**Problem description**
Among the records, find the lines that hold the string "years" and return them.

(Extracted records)

*** Block opens ***

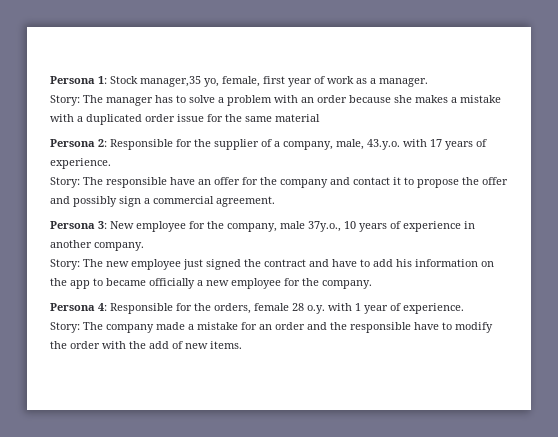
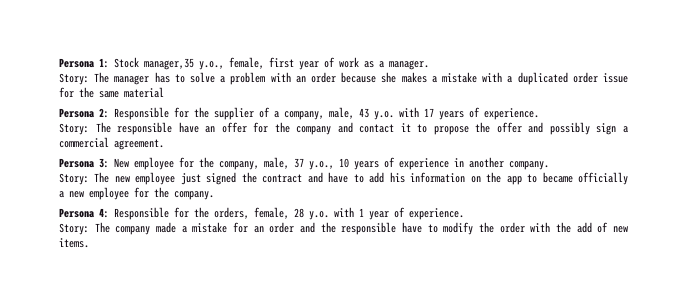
- Persona 1: Stock manager,35 yo, female, first year of work as a manager.
+ Persona 1: Stock manager,35 y.o., female, first year of work as a manager.
- Persona 2: Responsible for the supplier of a company, male, 43.y.o. with 17 years of experience.
+ Persona 2: Responsible for the supplier of a company, male, 43 y.o. with 17 years of experience.
- Persona 3: New employee for the company, male 37y.o., 10 years of experience in another company.
+ Persona 3: New employee for the company, male, 37 y.o., 10 years of experience in another company.
- Persona 4: Responsible for the orders, female 28 o.y. with 1 year of experience.
+ Persona 4: Responsible for the orders, female, 28 y.o. with 1 year of experience.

*** Block closes ***

**Expected output**
- Persona 2: Responsible for the supplier of a company, male, 43.y.o. with 17 years of experience.
+ Persona 2: Responsible for the supplier of a company, male, 43 y.o. with 17 years of experience.
- Persona 3: New employee for the company, male 37y.o., 10 years of experience in another company.
+ Persona 3: New employee for the company, male, 37 y.o., 10 years of experience in another company.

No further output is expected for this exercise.